What you need to do: Copy every line that contains the string "none" from the entries below.

Data:

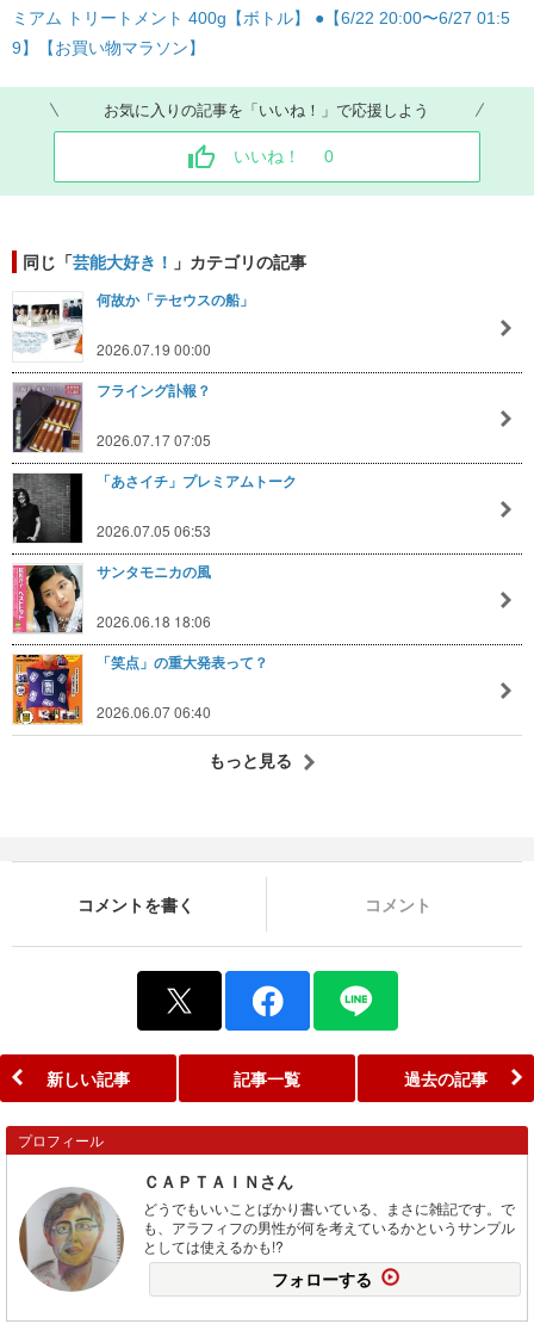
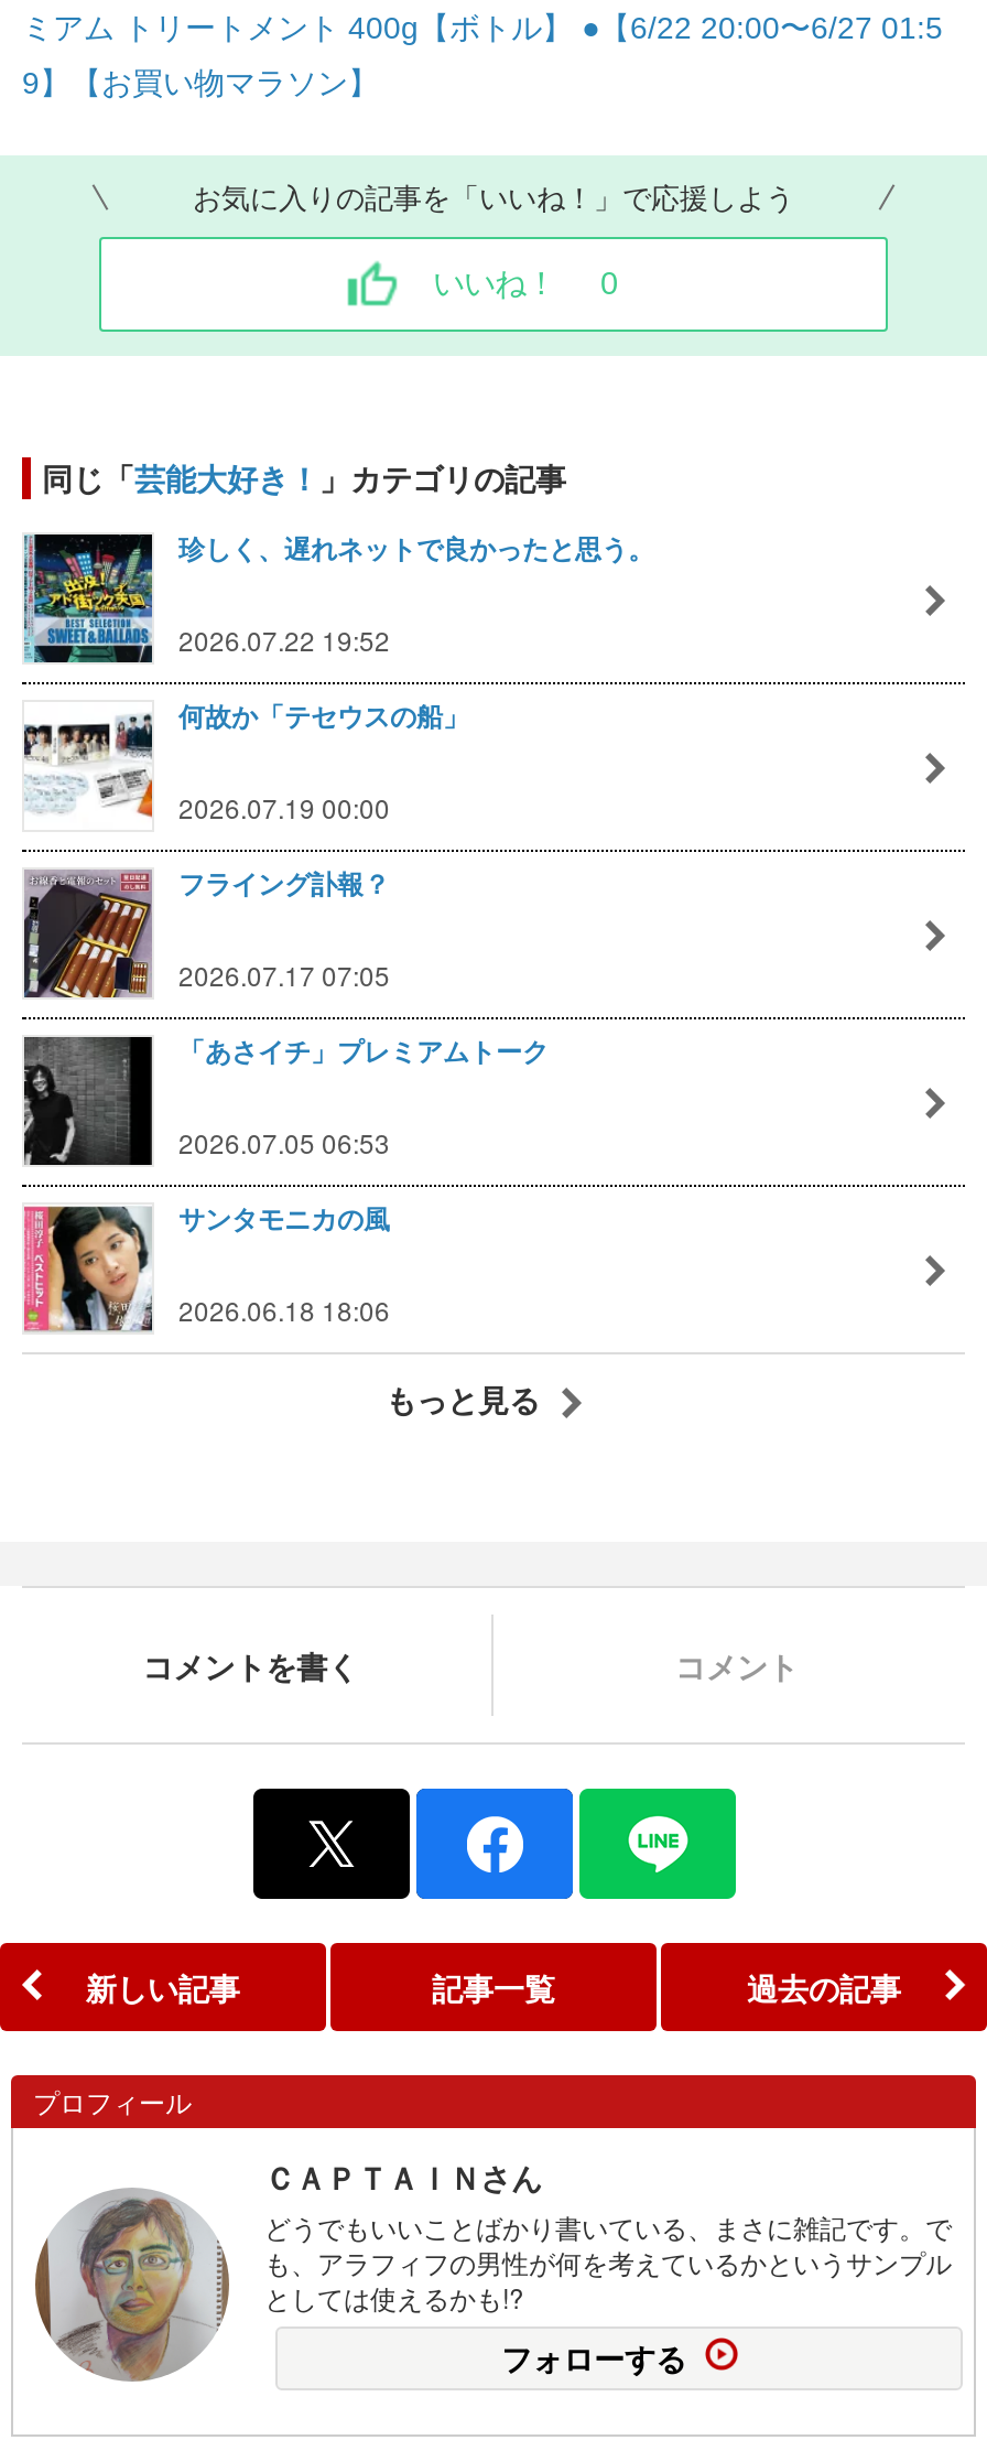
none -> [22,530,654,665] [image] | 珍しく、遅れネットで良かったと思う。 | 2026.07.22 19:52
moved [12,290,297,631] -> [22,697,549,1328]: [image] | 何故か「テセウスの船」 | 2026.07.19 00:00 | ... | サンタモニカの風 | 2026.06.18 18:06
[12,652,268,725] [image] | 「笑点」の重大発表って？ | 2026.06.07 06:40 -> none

---

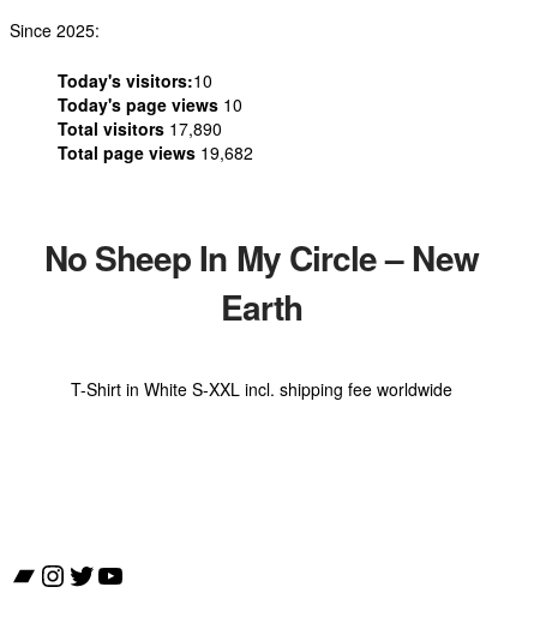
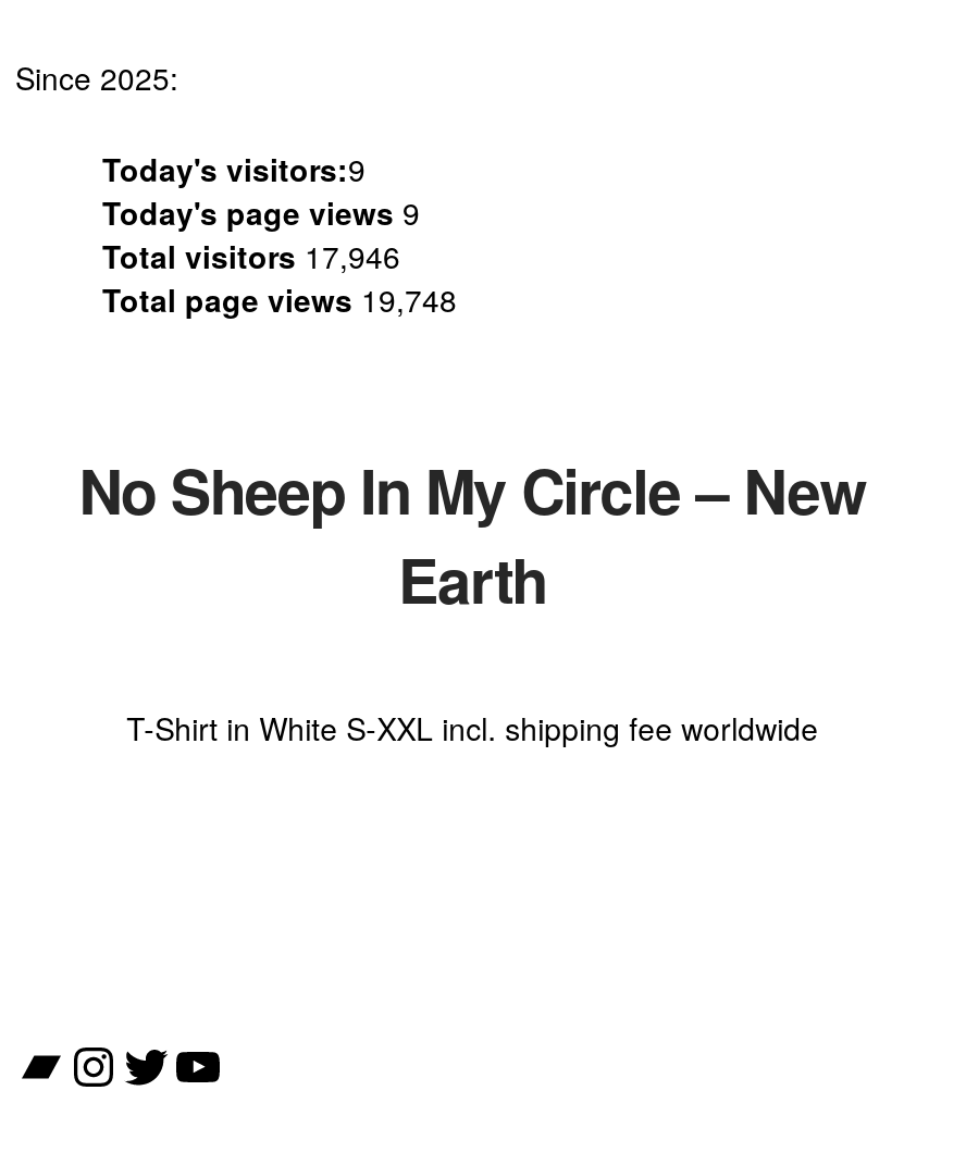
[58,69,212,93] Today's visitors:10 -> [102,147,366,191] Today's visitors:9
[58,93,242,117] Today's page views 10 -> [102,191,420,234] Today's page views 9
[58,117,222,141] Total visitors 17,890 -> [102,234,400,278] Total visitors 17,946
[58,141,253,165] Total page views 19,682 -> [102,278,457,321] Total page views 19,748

--

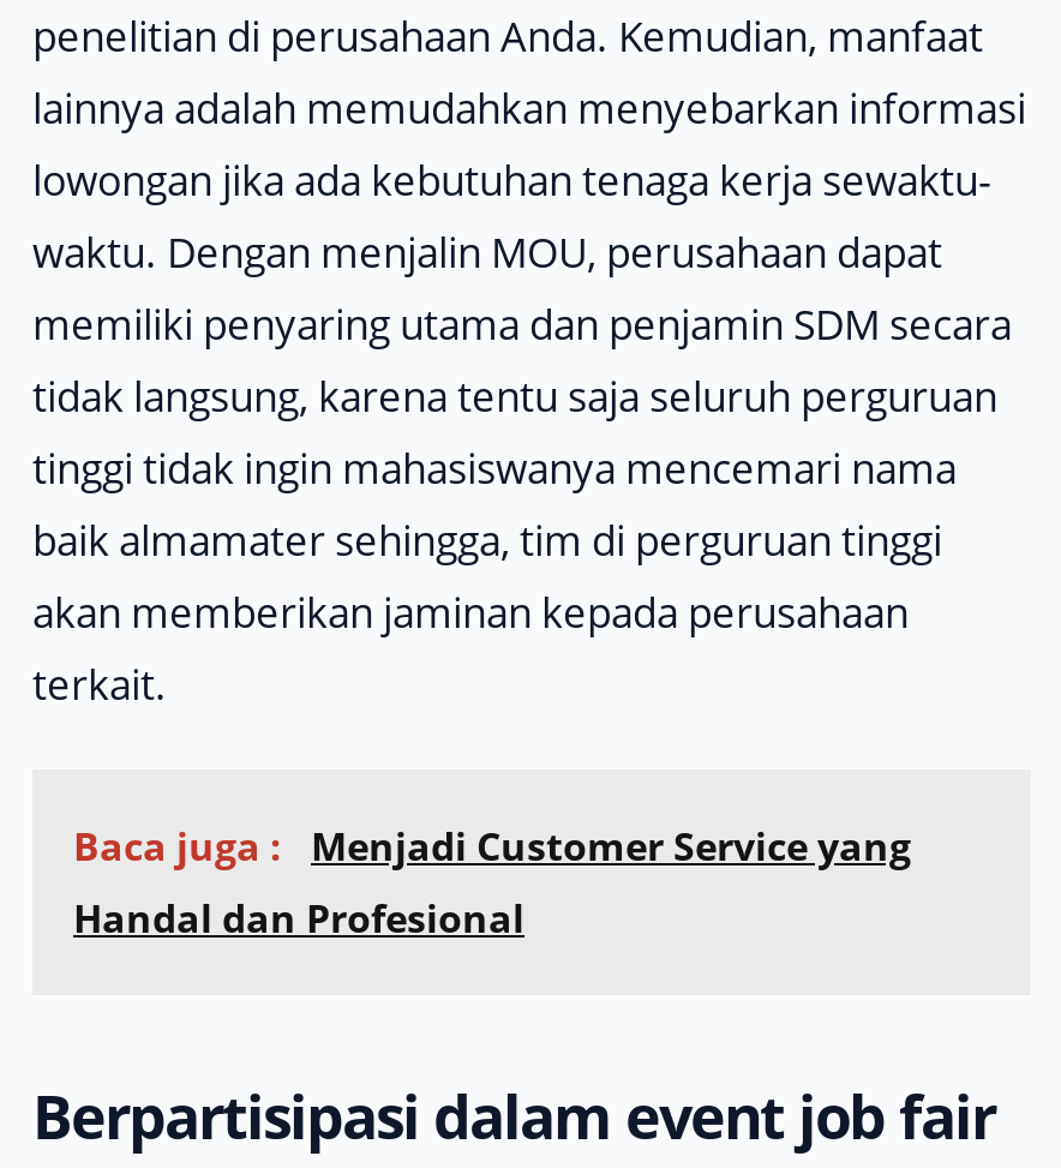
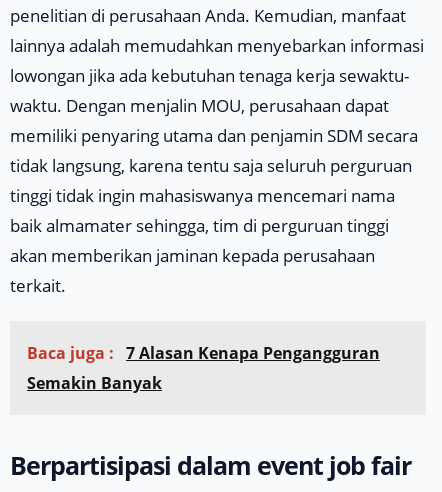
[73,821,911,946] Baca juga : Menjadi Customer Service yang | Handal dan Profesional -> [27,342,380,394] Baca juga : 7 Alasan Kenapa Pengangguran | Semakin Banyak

Answer:
none -> [22,530,654,665] [image] | 珍しく、遅れネットで良かったと思う。 | 2026.07.22 19:52
[12,652,268,725] [image] | 「笑点」の重大発表って？ | 2026.06.07 06:40 -> none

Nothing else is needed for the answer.